Plus-Size Vegas: The Peppermill

To celebrate/mourn the end of the summer, I did what any old-fashioned, hard-drinking American girl would do: hopped a flight to Vegas for a weekend of pool parties, 52-oz. margaritas, slot machines, and food exploration. I know it’s important to look hot in Vegas, and part of looking hot is not stuffing your face with so much buffet food that you get all bloated and oily. That’s why I took it relatively easy until the final day of our trip, when I said “screw it” and headed down to the old end of the Strip to try out a diner I had read about and was desperate to experience for myself: the Peppermill, where everything is larger than life.

The Peppermill is equally lauded for its immense portions of epically greasy diner food and its gloriously tacky atmosphere. Upon entering the Pep, the hostess will probably say something like “Okay, for three? ┬áIt’ll be about 20 minutes. But you’re welcome to wait in our lounge…?” Yes, yes, YES. You will wait in the magnificent Fireside Lounge!

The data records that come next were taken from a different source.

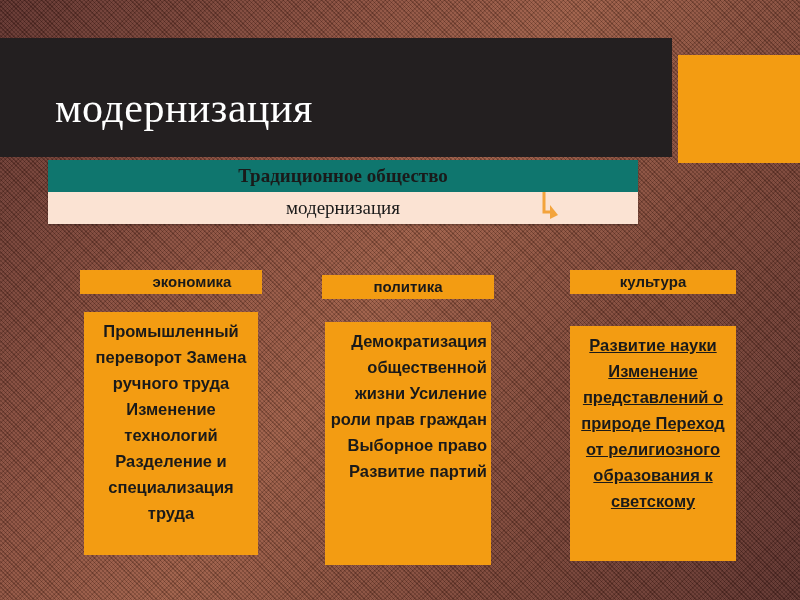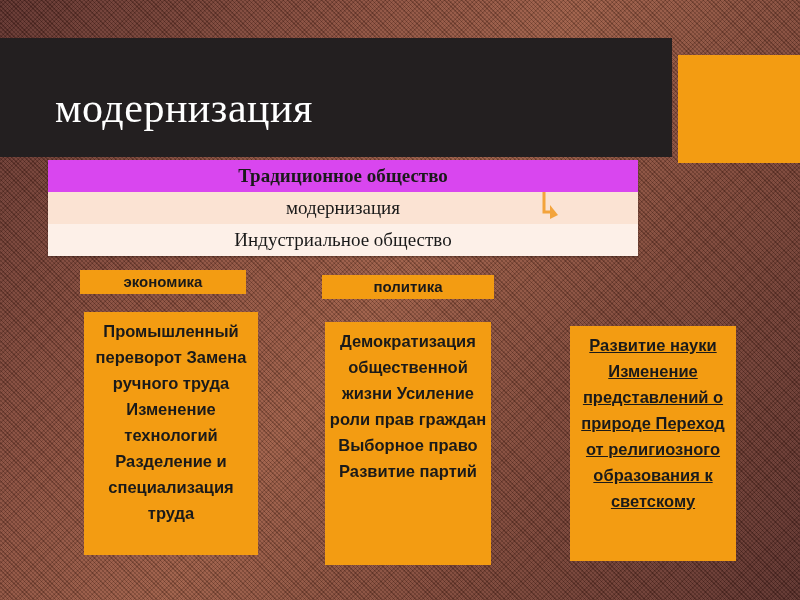--- a/index.html
+++ b/index.html
@@ -62,21 +62,21 @@
     box-shadow: 0 1px 2px rgba(0,0,0,0.35);
   }
   .stack-row {
     height: 32px;
     line-height: 32px;
     text-align: center;
     font-family: "Liberation Serif", serif;
     font-size: 19px;
     color: #1a1a1a;
   }
-  .row-1 { background: #d946ef; font-weight: bold; }
+  .row-1 { background: #0f766e; font-weight: bold; }
   .row-2 { background: #fbe3d3; }
   .row-3 { background: #fdf0e8; }
   
   #stack-arrow {
     position: absolute;
     left: 540px;
     top: 190px;
     width: 24px;
     height: 34px;
     pointer-events: none;
@@ -86,62 +86,62 @@
     position: absolute;
     background: #f39c12;
     color: #1a1a1a;
     font-family: "Liberation Sans", sans-serif;
     font-size: 15px;
     font-weight: bold;
     text-align: center;
     line-height: 24px;
     height: 24px;
   }
-  #chip-0 { left: 80px;  top: 270px; width: 166px; }
+  #chip-0 { left: 80px;  top: 270px; width: 140px; padding-left: 42px; }
   #chip-1 { left: 322px; top: 275px; width: 172px; }
   #chip-2 { left: 570px; top: 270px; width: 166px; }
   
   .cat-box {
     position: absolute;
     background: #f39c12;
     color: #1a1a1a;
     font-family: "Liberation Sans", sans-serif;
     font-size: 16.5px;
     font-weight: bold;
     line-height: 26px;
     text-align: center;
     padding: 6px 4px 6px 4px;
     box-sizing: border-box;
     word-break: break-word;
   }
   #box-0 { left: 84px;  top: 312px; width: 174px; height: 243px; }
-  #box-1 { left: 325px; top: 322px; width: 166px; height: 243px; }
+  #box-1 { left: 325px; top: 322px; width: 166px; height: 243px; text-align: right; }
   #box-2 { left: 570px; top: 326px; width: 166px; height: 235px; text-decoration: underline; }
 </style>
 </head>
 <body>
 
 <div id="slide">
 
   <div id="title-band"></div>
   <div id="title-text">модернизация</div>
 
   <div id="accent-square"></div>
 
   <div id="stack">
     <div class="stack-row row-1">Традиционное общество</div>
     <div class="stack-row row-2">модернизация</div>
-    <div class="stack-row row-3">Индустриальное общество</div>
   </div>
 
   <svg id="stack-arrow" viewBox="0 0 24 34">
     <path d="M4 2 L4 22 L14 22" stroke="#f3a43c" stroke-width="3" fill="none"></path>
     <path d="M10 15 L18 25 L10 29 Z" fill="#f3a43c"></path>
   </svg>
 
   <div class="cat-chip" id="chip-0">экономика</div>
   <div class="cat-chip" id="chip-1">политика</div>
+  <div class="cat-chip" id="chip-2">культура</div>
 
   <div class="cat-box" id="box-0">Промышленный переворот Замена ручного труда Изменение технологий Разделение и специализация труда</div>
   <div class="cat-box" id="box-1">Демократизация общественной жизни Усиление роли прав граждан Выборное право Развитие партий</div>
   <div class="cat-box" id="box-2">Развитие науки Изменение представлений о природе Переход от религиозного образования к светскому</div>
 
 </div>
 
 </body></html>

It looks like Xanadu crashed into a jungle, and then disco balls covered the sky, then half of the wildlife in the jungle turned into flatscreen TVs that blare blurry 80s music video programming. How’s that for a mental picture? Can you imagine it? Well, here’s a taste:

Sorry to anyone who just had a seizure upon seeing that. Not pictured is a HUGE firepit in the middle of the room, hence the “Fireside” aspect. The lounge serves up all-you-can-eat honey roasted peanuts along with strong, large, and cheap (shockingly cheap for Vegas! $7-$9) drinks. Once sufficiently buzzed from your cocktail and thoroughly shell-shocked from experiencing this sensory overload, it’s time to wander into the dining area to choose your excessive meal.

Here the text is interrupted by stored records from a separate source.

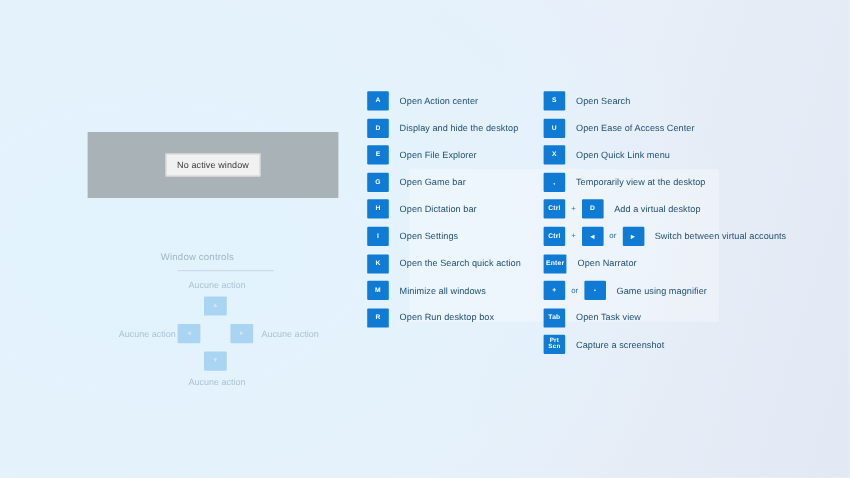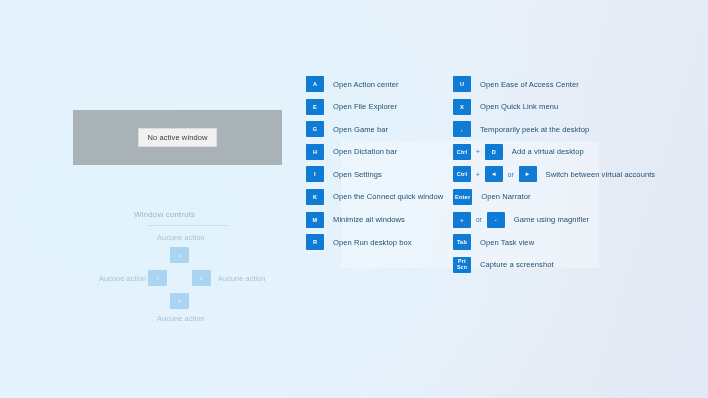--- a/index.html
+++ b/index.html
@@ -194,60 +194,68 @@
   </div>
 
   <div id="highlight-panel"></div>
 
   <div class="shortcut-column" id="column-left">
       <div class="shortcut-row">
         <span class="key">A</span>
         <span class="shortcut-desc">Open Action center</span>
       </div>
       <div class="shortcut-row">
+        <span class="key">D</span>
+        <span class="shortcut-desc">Display and hide the desktop</span>
+      </div>
+      <div class="shortcut-row">
         <span class="key">E</span>
         <span class="shortcut-desc">Open File Explorer</span>
       </div>
       <div class="shortcut-row">
         <span class="key">G</span>
         <span class="shortcut-desc">Open Game bar</span>
       </div>
       <div class="shortcut-row">
         <span class="key">H</span>
         <span class="shortcut-desc">Open Dictation bar</span>
       </div>
       <div class="shortcut-row">
         <span class="key">I</span>
         <span class="shortcut-desc">Open Settings</span>
       </div>
       <div class="shortcut-row">
         <span class="key">K</span>
-        <span class="shortcut-desc">Open the Connect quick window</span>
+        <span class="shortcut-desc">Open the Search quick action</span>
       </div>
       <div class="shortcut-row">
         <span class="key">M</span>
         <span class="shortcut-desc">Minimize all windows</span>
       </div>
       <div class="shortcut-row">
         <span class="key">R</span>
         <span class="shortcut-desc">Open Run desktop box</span>
       </div>
     </div>
   <div class="shortcut-column" id="column-right">
       <div class="shortcut-row">
+        <span class="key">S</span>
+        <span class="shortcut-desc">Open Search</span>
+      </div>
+      <div class="shortcut-row">
         <span class="key">U</span>
         <span class="shortcut-desc">Open Ease of Access Center</span>
       </div>
       <div class="shortcut-row">
         <span class="key">X</span>
         <span class="shortcut-desc">Open Quick Link menu</span>
       </div>
       <div class="shortcut-row">
         <span class="key">,</span>
-        <span class="shortcut-desc">Temporarily peek at the desktop</span>
+        <span class="shortcut-desc">Temporarily view at the desktop</span>
       </div>
       <div class="shortcut-row">
         <span class="key">Ctrl</span>
         <span class="joiner">+</span>
         <span class="key">D</span>
         <span class="shortcut-desc">Add a virtual desktop</span>
       </div>
       <div class="shortcut-row">
         <span class="key">Ctrl</span>
         <span class="joiner">+</span>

There were many, many appealing options, including a ginormous slab of steak and eggs, but I had to take it one step further. Never one to back away from a disgusting/enticing dining challenge, I ordered the CONQUEST:

Two greased-up bricks of parmesan-sourdough bread, stuffed with roast beef, bacon, peppers, tomatoes, mushrooms, cheddar cheese (although I subbed swiss), and topped with an ocean of Thousand Island dressing. Woof. Since you’ll still be starving after this measly little sandwich, the Conquest is served with a mountain of huge, thickly-battered onion rings.

Try as I might, I did not conquer the Conquest. The end result?

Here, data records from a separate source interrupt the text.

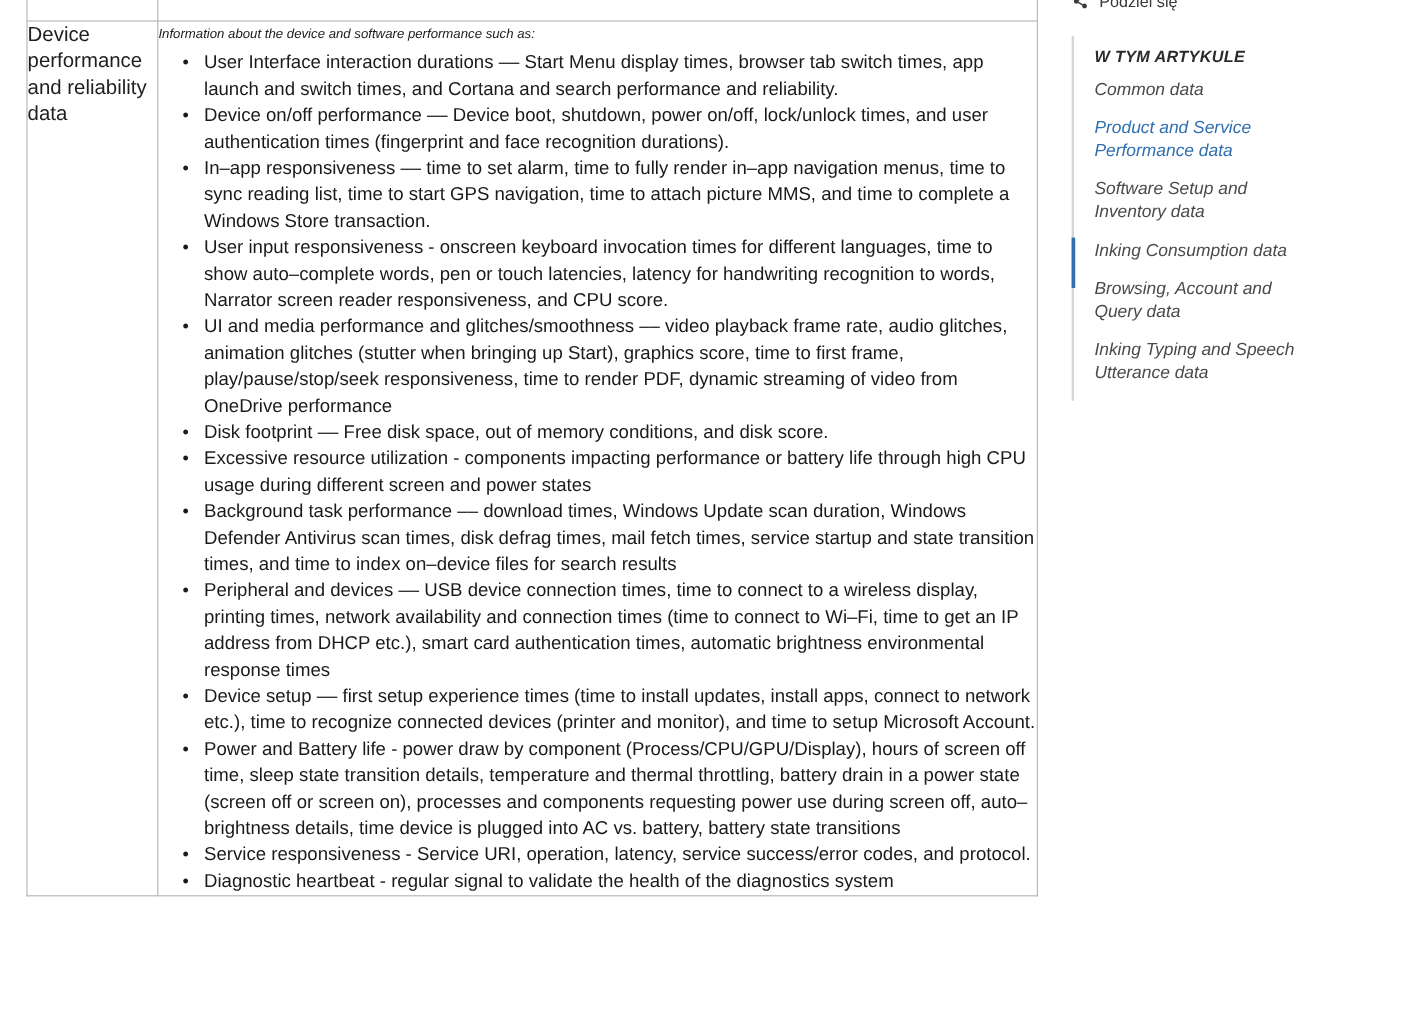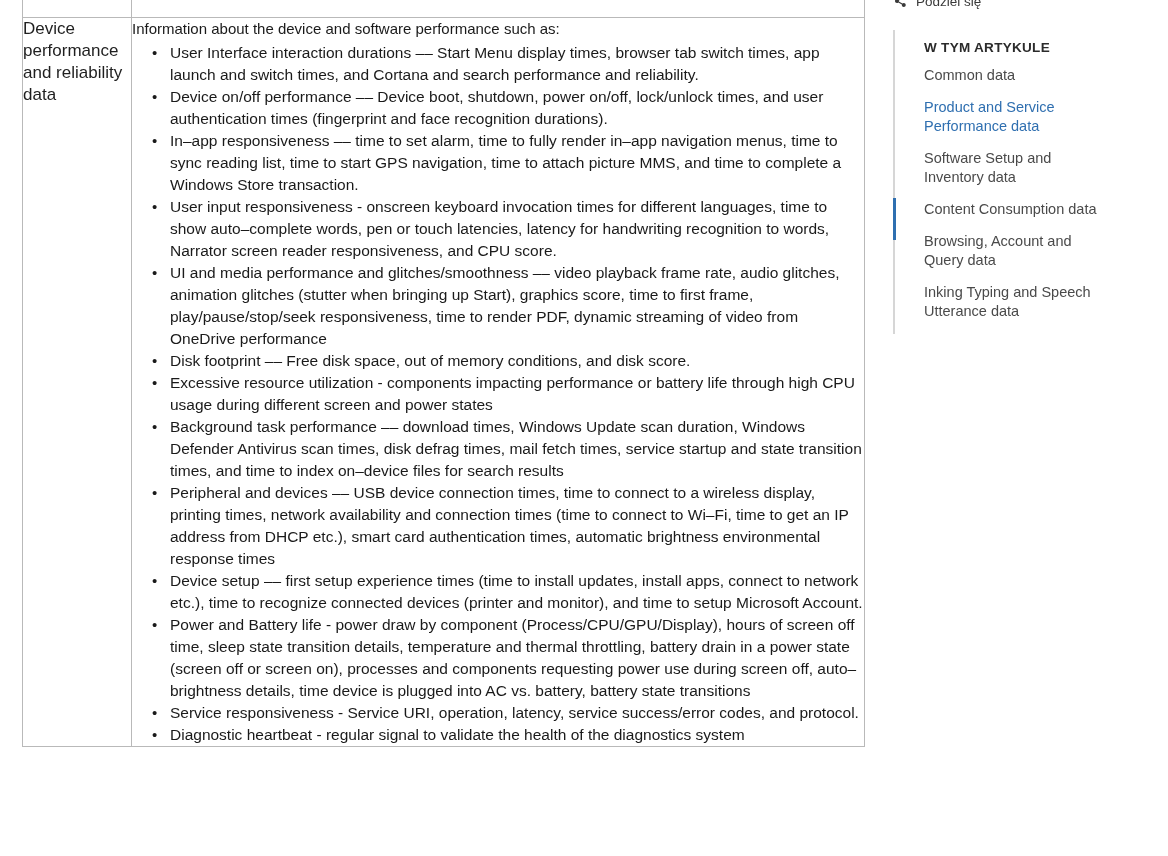--- a/index.html
+++ b/index.html
@@ -40,24 +40,25 @@
     font-size: 17px;
     line-height: 22px;
     color: #1f1f1f;
     vertical-align: middle;
   }
   .body-cell {
     padding: 30px 10px 14px 8px;
   }
 
   .intro {
-    font-size: 15px;
+    font-size: 11px;
     line-height: 22px;
     color: #1a1a1a;
     margin: 0 0 2px 0;
+    font-style: italic;
   }
 
   ul.bullets {
     margin: 0;
     padding: 0 0 0 34px;
     list-style: none;
   }
   ul.bullets li {
     position: relative;
     font-size: 15.5px;
@@ -76,21 +77,22 @@
     color: #1a1a1a;
   }
 
   
   .rail {
     position: absolute;
     left: 893px;
     top: 30px;
     width: 210px;
     border-left: 2px solid #d6d6d6;
-    padding-left: 12px;
+    padding-left: 0;
+    font-style: italic;
   }
   .rail-inner { padding: 10px 0 0 17px; }
 
   .rail-title {
     font-size: 13.5px;
     font-weight: bold;
     letter-spacing: .3px;
     color: #2b2b2b;
     margin: 0 0 11px 0;
   }
@@ -181,18 +183,18 @@
 </table>
 
 <nav class="rail">
   <div class="rail-active-bar" style="top: 168px; height: 42px; background: rgb(47, 111, 176);"></div>
   <div class="rail-inner">
     <div class="rail-title">W TYM ARTYKULE</div>
     <div id="rail-links">
         <a class="rail-link" href="#">Common data</a>
         <a class="rail-link active" href="#">Product and Service Performance data</a>
         <a class="rail-link" href="#">Software Setup and Inventory data</a>
-        <a class="rail-link" href="#">Content Consumption data</a>
+        <a class="rail-link" href="#">Inking Consumption data</a>
         <a class="rail-link" href="#">Browsing, Account and Query data</a>
         <a class="rail-link" href="#">Inking Typing and Speech Utterance data</a>
       </div>
   </div>
 </nav>
 
 </body></html>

The pile of onion rings doesn’t look that different than how it began. I ended up eating most of the meat from the inside of the sandwich (priorities, right?), but I just couldn’t make it to the finish line. After this extreme meal, we were headed to a place that would not judge – the slot machines of Fremont Street in old Vegas. I took my dessert to go: an extra large styrofoam mug of Bailey’s on ice for $8.

The Peppermill is miles away from a VIP appearance at the Palms, but more authentically Vegas – and in my opinion more fun – than almost any cutting-edge club. Please heed my advice though, and embark on this kitschy, amazing adventure at the tail end of your Vegas journey. Unless you like squeezing your bloated self into a bikini while sweating out Thousand Island dressing, in which case, come to the Peppermill and strike it rich.